REQUIRED ACTION ::
Print each entry precisely; exclude the pictures.

(PROVIDED RECORDS Opens)

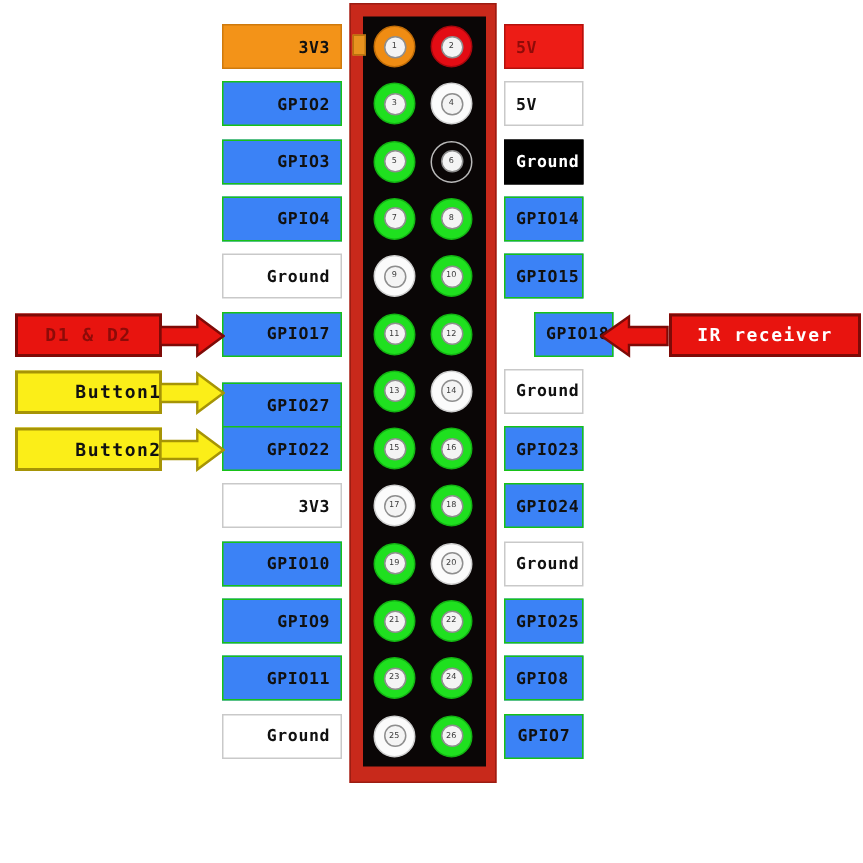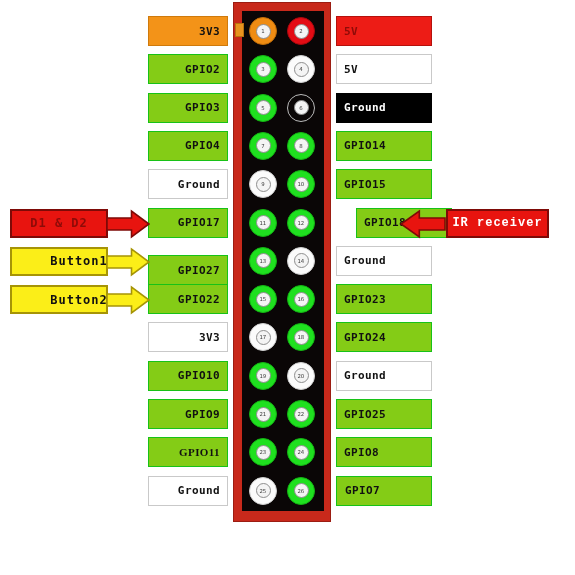--- a/index.html
+++ b/index.html
@@ -101,7 +101,7 @@
     padding-right:7px;
   }
   .lbl.right{
-    left:336px; width:96px;
+    left:336px; width:53px;
     justify-content:flex-start;
     padding-left:7px;
   }

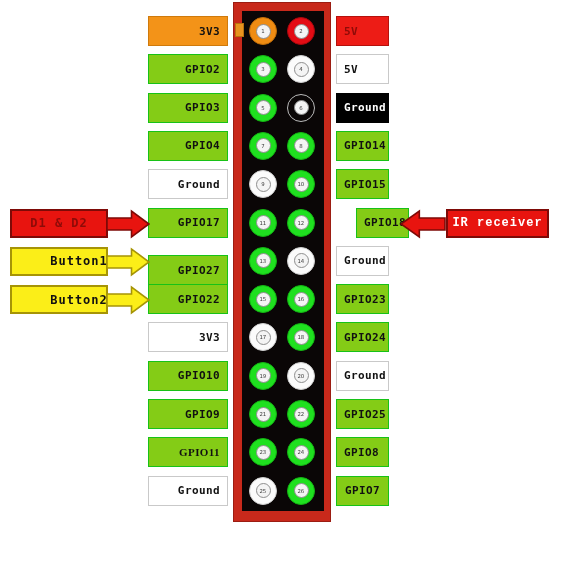--- a/index.html
+++ b/index.html
@@ -105,7 +105,7 @@
     justify-content:flex-start;
     padding-left:7px;
   }
-  .lbl.gpio   {background:#84cc16;border:1px solid #17c217;color:#111111;}
+  .lbl.gpio   {background:#3b82f6;border:1px solid #17c217;color:#111111;}
   .lbl.plain  {background:#ffffff;border:1px solid #c9c9c9;color:#111111;}
   .lbl.v33    {background:#f39318;border:1px solid #cf7a0c;color:#111111;}
   .lbl.v5red  {background:#ed1c16;border:1px solid #b5110c;color:#8f0b08;}

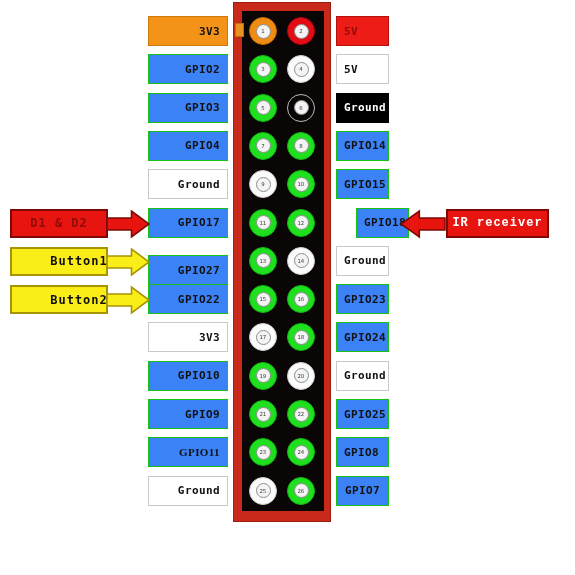--- a/index.html
+++ b/index.html
@@ -314,7 +314,7 @@
       <div class="arrow" style="top: 285.1px; left: 106px;"><svg width="44" height="30" viewBox="0 0 44 30">
           <polygon points="1,9 25.52,9 25.52,2 43,15 25.52,28 25.52,21 1,21" fill="#fbee18" stroke="#a69406" stroke-width="1.6" stroke-linejoin="miter"></polygon>
         </svg></div>
-      <div class="callout redbox white-text" style="top: 208.5px; left: 446px; width: 103px; font-family: Liberation Mono, monospace;">IR receiver</div>
+      <div class="callout redbox white-text" style="top: 208.5px; left: 446px; width: 128px;">IR receiver</div>
       <div class="arrow" style="top: 208.5px; left: 400px;"><svg width="46" height="30" viewBox="0 0 46 30">
           <polygon points="45,9 19.32,9 19.32,2 1,15 19.32,28 19.32,21 45,21" fill="#e8140f" stroke="#7e0a07" stroke-width="1.6" stroke-linejoin="miter"></polygon>
         </svg></div>

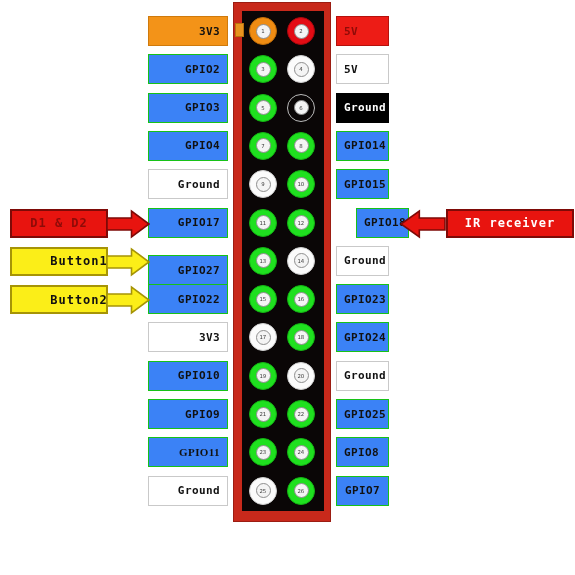--- a/index.html
+++ b/index.html
@@ -295,7 +295,7 @@
       <div class="lbl right plain" style="top: 360.7px;">Ground</div>
       <div class="lbl left gpio" style="top: 399px;">GPIO9</div>
       <div class="lbl right gpio" style="top: 399px;">GPIO25</div>
-      <div class="lbl left gpio" style="top: 437.3px; font-family: Liberation Serif, serif;">GPIO11</div>
+      <div class="lbl left gpio" style="top: 437.3px;">GPIO11</div>
       <div class="lbl right gpio" style="top: 437.3px;">GPIO8</div>
       <div class="lbl left plain" style="top: 475.6px;">Ground</div>
       <div class="lbl right gpio" style="top: 475.6px; padding-left: 8px;">GPIO7</div>

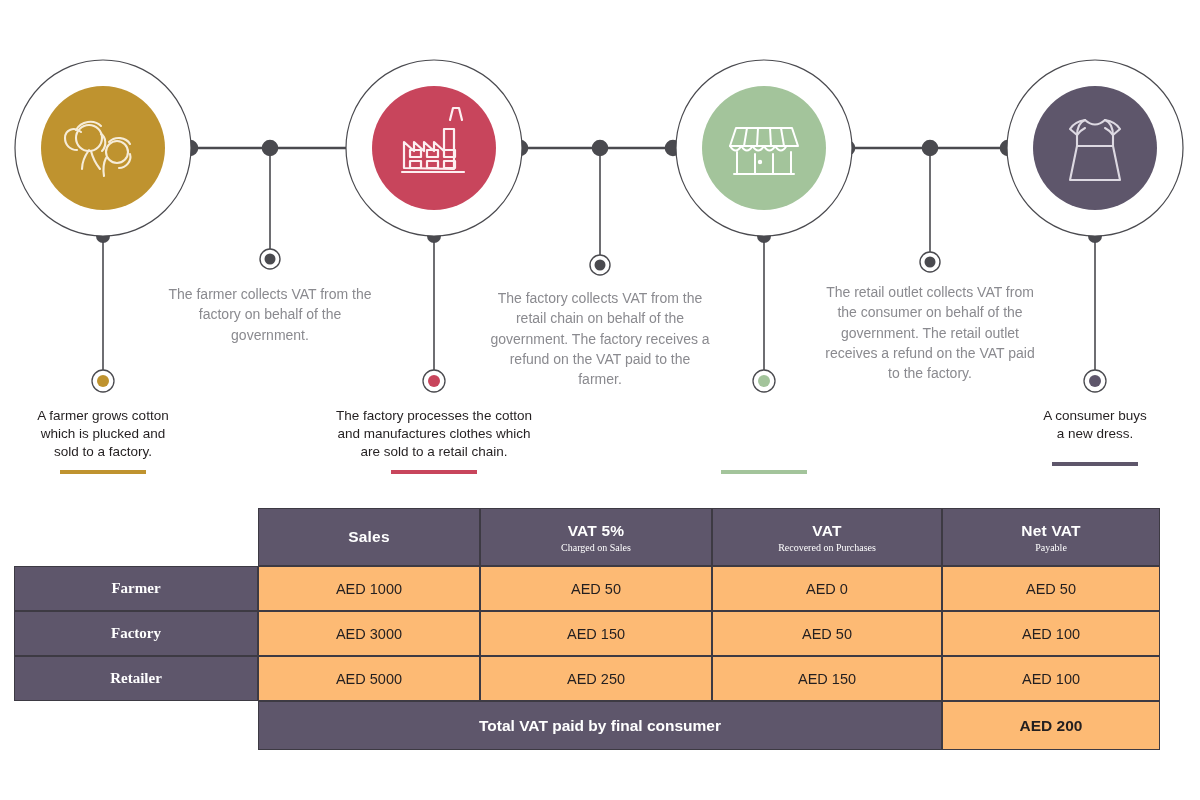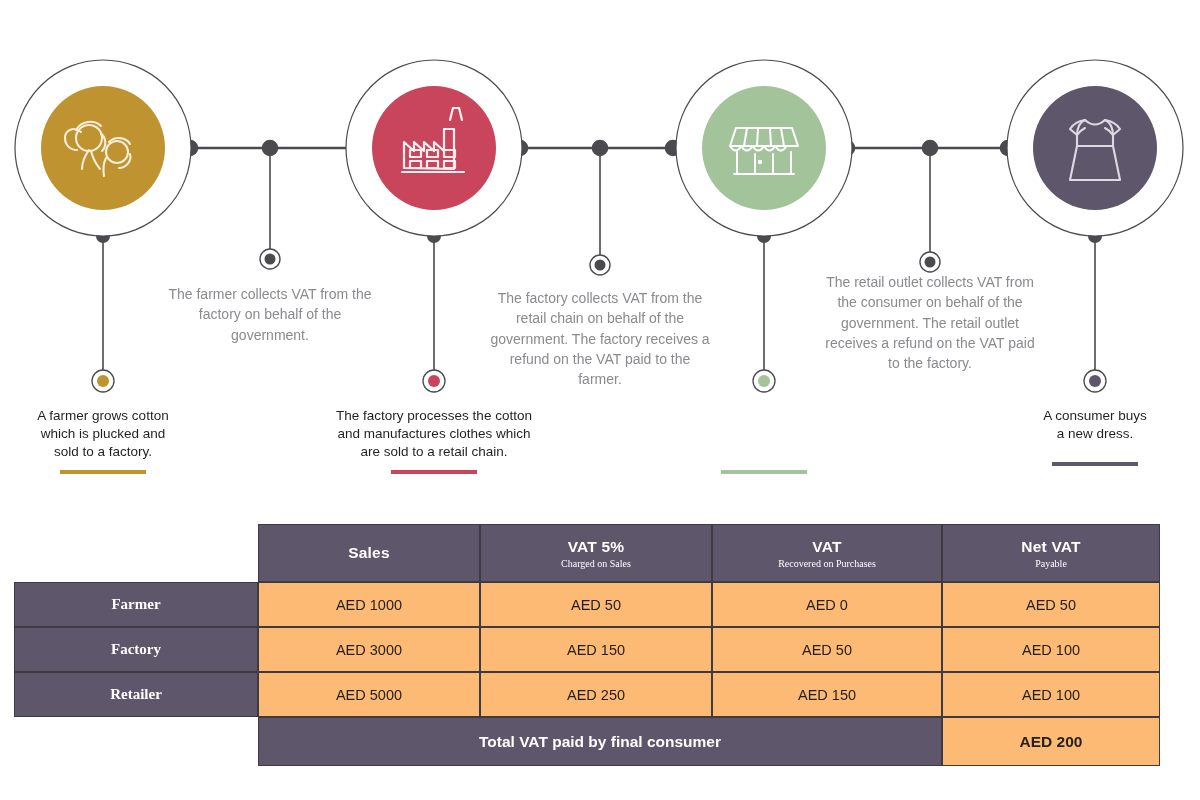--- a/index.html
+++ b/index.html
@@ -247,7 +247,7 @@
 
   <div class="vat-note" style="left:160px; top:284px;">The farmer collects VAT from the factory on behalf of the government.</div>
   <div class="vat-note" style="left:490px; top:288px;">The factory collects VAT from the retail chain on behalf of the government. The factory receives a refund on the VAT paid to the farmer.</div>
-  <div class="vat-note" style="left:820px; top:272px;">The retail outlet collects VAT from the consumer on behalf of the government. The retail outlet receives a refund on the VAT paid to the factory.</div>
+  <div class="vat-note" style="left:820px; top:282px;">The retail outlet collects VAT from the consumer on behalf of the government. The retail outlet receives a refund on the VAT paid to the factory.</div>
 
   <div class="node-caption" style="left:-12px; top:407px;">A farmer grows cotton<br>which is plucked and<br>sold to a factory.</div>
   <div class="node-underline" style="left:60px; top:470px; background:#bf932f;"></div>

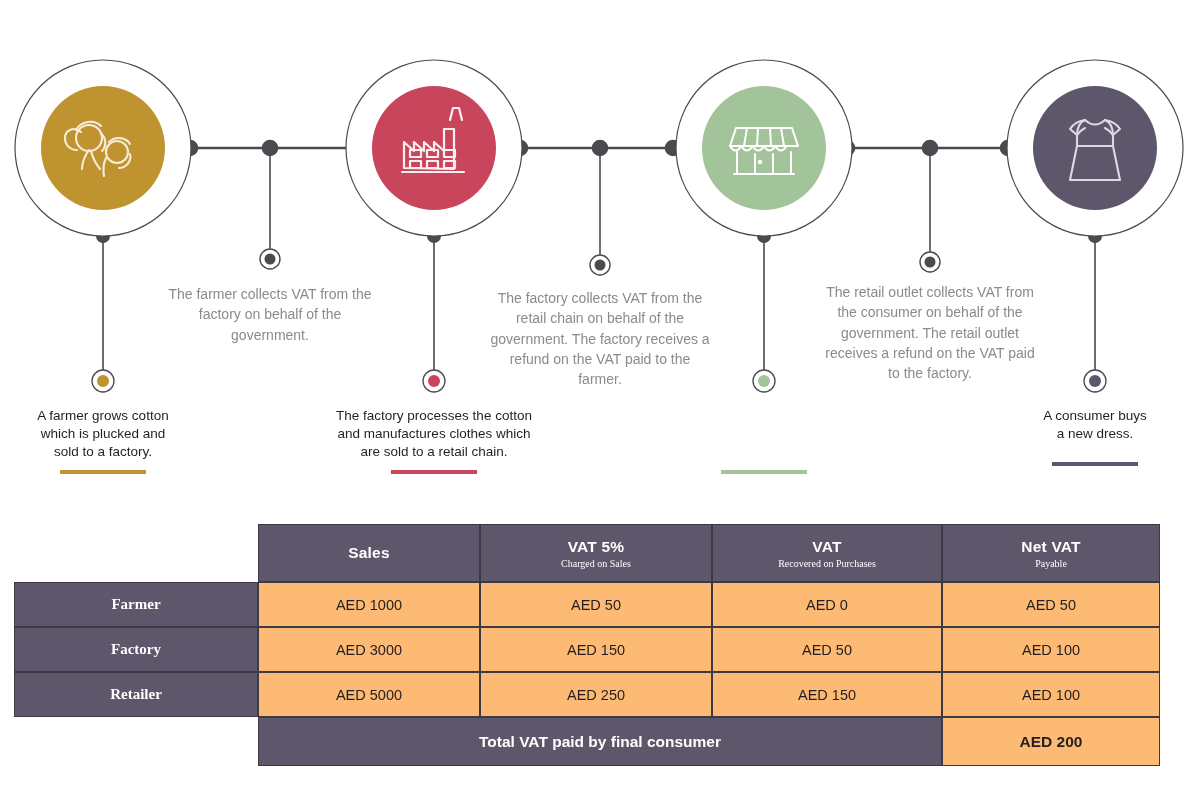--- a/index.html
+++ b/index.html
@@ -43,7 +43,6 @@
     width: 1146px;
     border-collapse: separate;
     border-spacing: 0;
-    margin-top: 16px;
   }
   .vat-table td, .vat-table th {
     border: 1.6px solid #3d3a43;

(PROVIDED RECORDS Closes)

REPLY ::
--- a/index.html
+++ b/index.html
@@ -101,7 +101,7 @@
     padding-right:7px;
   }
   .lbl.right{
-    left:336px; width:96px;
+    left:336px; width:53px;
     justify-content:flex-start;
     padding-left:7px;
   }

--- a/index.html
+++ b/index.html
@@ -105,7 +105,7 @@
     justify-content:flex-start;
     padding-left:7px;
   }
-  .lbl.gpio   {background:#84cc16;border:1px solid #17c217;color:#111111;}
+  .lbl.gpio   {background:#3b82f6;border:1px solid #17c217;color:#111111;}
   .lbl.plain  {background:#ffffff;border:1px solid #c9c9c9;color:#111111;}
   .lbl.v33    {background:#f39318;border:1px solid #cf7a0c;color:#111111;}
   .lbl.v5red  {background:#ed1c16;border:1px solid #b5110c;color:#8f0b08;}

--- a/index.html
+++ b/index.html
@@ -314,7 +314,7 @@
       <div class="arrow" style="top: 285.1px; left: 106px;"><svg width="44" height="30" viewBox="0 0 44 30">
           <polygon points="1,9 25.52,9 25.52,2 43,15 25.52,28 25.52,21 1,21" fill="#fbee18" stroke="#a69406" stroke-width="1.6" stroke-linejoin="miter"></polygon>
         </svg></div>
-      <div class="callout redbox white-text" style="top: 208.5px; left: 446px; width: 103px; font-family: Liberation Mono, monospace;">IR receiver</div>
+      <div class="callout redbox white-text" style="top: 208.5px; left: 446px; width: 128px;">IR receiver</div>
       <div class="arrow" style="top: 208.5px; left: 400px;"><svg width="46" height="30" viewBox="0 0 46 30">
           <polygon points="45,9 19.32,9 19.32,2 1,15 19.32,28 19.32,21 45,21" fill="#e8140f" stroke="#7e0a07" stroke-width="1.6" stroke-linejoin="miter"></polygon>
         </svg></div>

--- a/index.html
+++ b/index.html
@@ -295,7 +295,7 @@
       <div class="lbl right plain" style="top: 360.7px;">Ground</div>
       <div class="lbl left gpio" style="top: 399px;">GPIO9</div>
       <div class="lbl right gpio" style="top: 399px;">GPIO25</div>
-      <div class="lbl left gpio" style="top: 437.3px; font-family: Liberation Serif, serif;">GPIO11</div>
+      <div class="lbl left gpio" style="top: 437.3px;">GPIO11</div>
       <div class="lbl right gpio" style="top: 437.3px;">GPIO8</div>
       <div class="lbl left plain" style="top: 475.6px;">Ground</div>
       <div class="lbl right gpio" style="top: 475.6px; padding-left: 8px;">GPIO7</div>

--- a/index.html
+++ b/index.html
@@ -247,7 +247,7 @@
 
   <div class="vat-note" style="left:160px; top:284px;">The farmer collects VAT from the factory on behalf of the government.</div>
   <div class="vat-note" style="left:490px; top:288px;">The factory collects VAT from the retail chain on behalf of the government. The factory receives a refund on the VAT paid to the farmer.</div>
-  <div class="vat-note" style="left:820px; top:272px;">The retail outlet collects VAT from the consumer on behalf of the government. The retail outlet receives a refund on the VAT paid to the factory.</div>
+  <div class="vat-note" style="left:820px; top:282px;">The retail outlet collects VAT from the consumer on behalf of the government. The retail outlet receives a refund on the VAT paid to the factory.</div>
 
   <div class="node-caption" style="left:-12px; top:407px;">A farmer grows cotton<br>which is plucked and<br>sold to a factory.</div>
   <div class="node-underline" style="left:60px; top:470px; background:#bf932f;"></div>

--- a/index.html
+++ b/index.html
@@ -43,7 +43,6 @@
     width: 1146px;
     border-collapse: separate;
     border-spacing: 0;
-    margin-top: 16px;
   }
   .vat-table td, .vat-table th {
     border: 1.6px solid #3d3a43;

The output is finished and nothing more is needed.